Your output must consist of the records printed verbatim, with the pictures excluded.

| INPUT |
☆ ☆ ☆
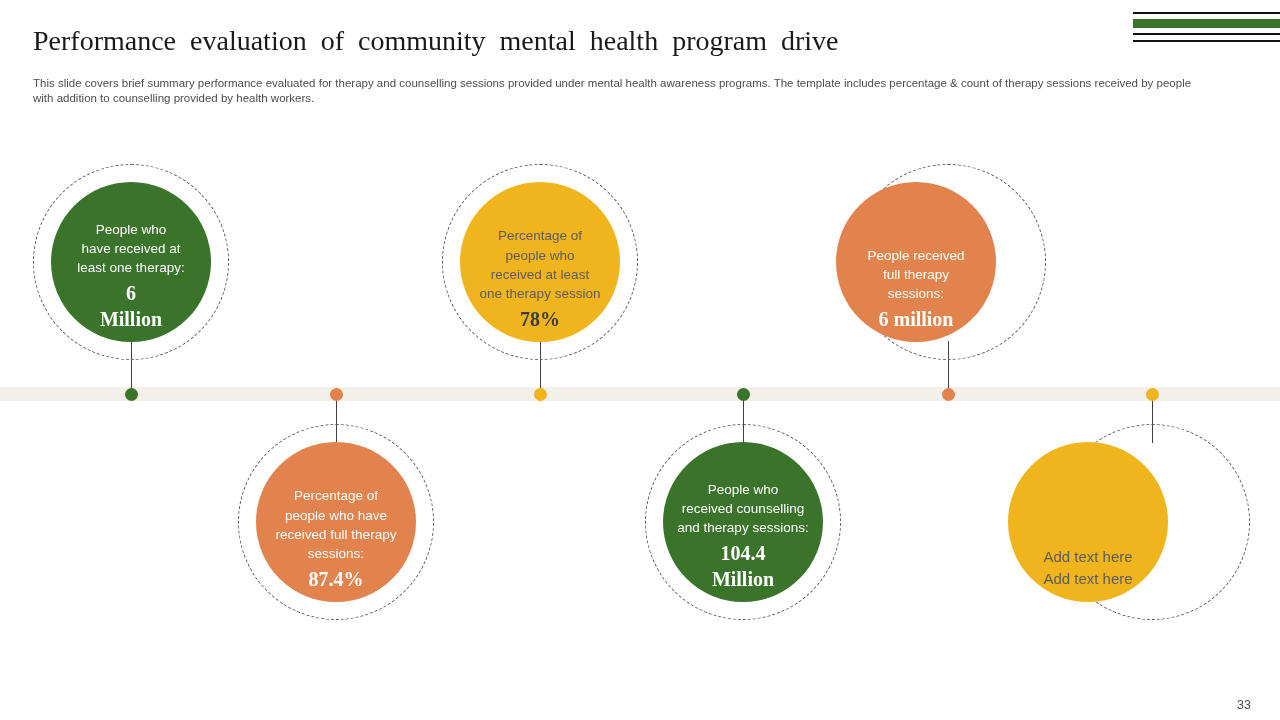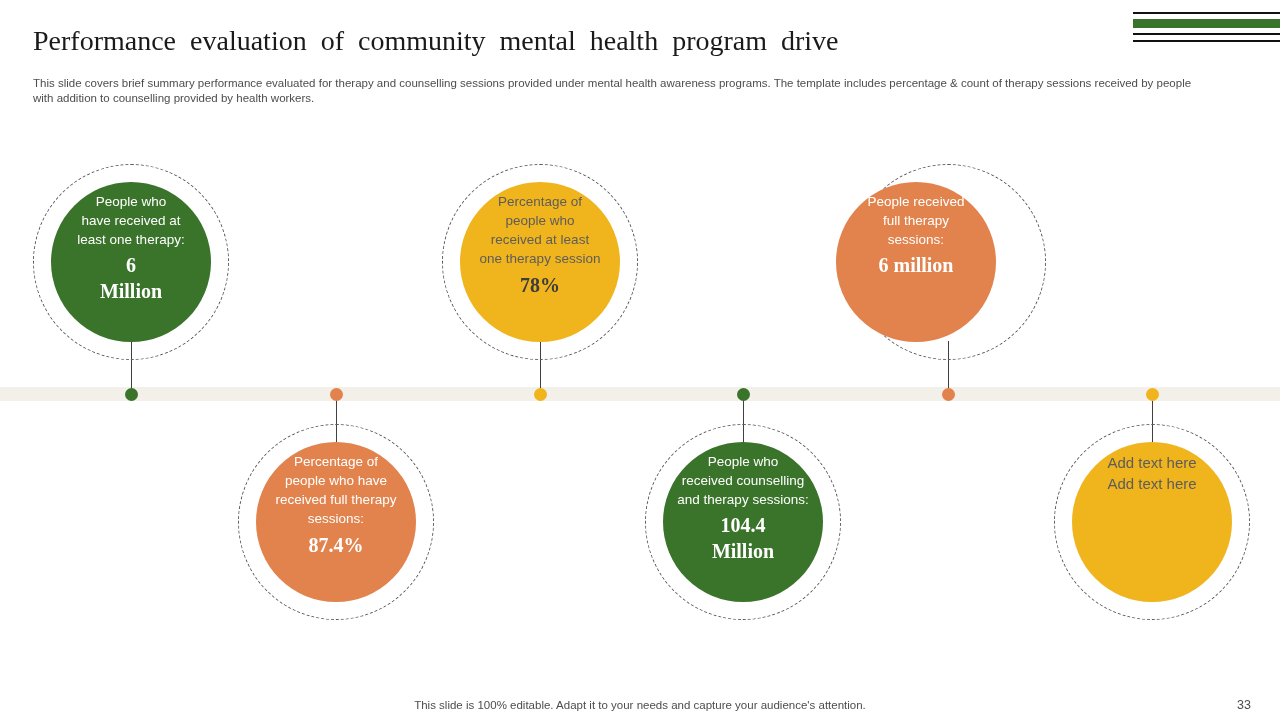--- a/index.html
+++ b/index.html
@@ -25,21 +25,21 @@
   .band {
     position:absolute; left:0; top:387px; width:1280px; height:14px;
     background:var(--c-band);
   }
   .ring {
     position:absolute; width:196px; height:196px; border-radius:50%;
     border:1.5px dashed var(--c-ring);
   }
   .circle {
     position:absolute; width:160px; height:160px; border-radius:50%;
-    display:flex; flex-direction:column; align-items:center; justify-content:flex-start;
+    display:flex; flex-direction:column; align-items:center; justify-content:flex-end;
     text-align:center; padding:10px;
   }
   .stem { position:absolute; width:1.5px; background:var(--c-stem); }
   .dot { position:absolute; width:13px; height:13px; border-radius:50%; }
   .node-label { font-size:13.5px; line-height:1.42; white-space:pre-line; }
   .node-value {
     font-family:"Liberation Serif", serif; font-weight:bold; font-size:20px;
     line-height:1.3; white-space:pre-line; margin-top:3px;
   }
   .fill-green  { background:var(--c-green); }
@@ -125,22 +125,21 @@
   <div class="circle fill-orange" style="left:836px; top:182px;">
     <div class="node-label">People received
 full therapy
 sessions:</div>
     <div class="node-value">6 million</div>
   </div>
 
   <div class="stem" style="left:1151.5px; top:394px; height:49px;"></div>
   <div class="dot fill-yellow" style="left:1146px; top:388px;"></div>
   <div class="ring" style="left:1054px; top:424px;"></div>
-  <div class="circle fill-yellow" style="left:1072px; top:442px;">
+  <div class="circle fill-yellow" style="left:1008px; top:442px;">
     <div class="node-label" style="font-size:15px;">Add text here
 Add text here</div>
     <div class="node-value"></div>
   </div>
 
-  <div class="footer">This slide is 100% editable.  Adapt it to your needs and capture your audience's attention.</div>
   <div class="page-num">33</div>
 
 </div>
 
 </body></html>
☆ ☆ ☆
| EXERCISE RESPONSE |
--- a/index.html
+++ b/index.html
@@ -25,21 +25,21 @@
   .band {
     position:absolute; left:0; top:387px; width:1280px; height:14px;
     background:var(--c-band);
   }
   .ring {
     position:absolute; width:196px; height:196px; border-radius:50%;
     border:1.5px dashed var(--c-ring);
   }
   .circle {
     position:absolute; width:160px; height:160px; border-radius:50%;
-    display:flex; flex-direction:column; align-items:center; justify-content:flex-start;
+    display:flex; flex-direction:column; align-items:center; justify-content:flex-end;
     text-align:center; padding:10px;
   }
   .stem { position:absolute; width:1.5px; background:var(--c-stem); }
   .dot { position:absolute; width:13px; height:13px; border-radius:50%; }
   .node-label { font-size:13.5px; line-height:1.42; white-space:pre-line; }
   .node-value {
     font-family:"Liberation Serif", serif; font-weight:bold; font-size:20px;
     line-height:1.3; white-space:pre-line; margin-top:3px;
   }
   .fill-green  { background:var(--c-green); }
@@ -125,22 +125,21 @@
   <div class="circle fill-orange" style="left:836px; top:182px;">
     <div class="node-label">People received
 full therapy
 sessions:</div>
     <div class="node-value">6 million</div>
   </div>
 
   <div class="stem" style="left:1151.5px; top:394px; height:49px;"></div>
   <div class="dot fill-yellow" style="left:1146px; top:388px;"></div>
   <div class="ring" style="left:1054px; top:424px;"></div>
-  <div class="circle fill-yellow" style="left:1072px; top:442px;">
+  <div class="circle fill-yellow" style="left:1008px; top:442px;">
     <div class="node-label" style="font-size:15px;">Add text here
 Add text here</div>
     <div class="node-value"></div>
   </div>
 
-  <div class="footer">This slide is 100% editable.  Adapt it to your needs and capture your audience's attention.</div>
   <div class="page-num">33</div>
 
 </div>
 
 </body></html>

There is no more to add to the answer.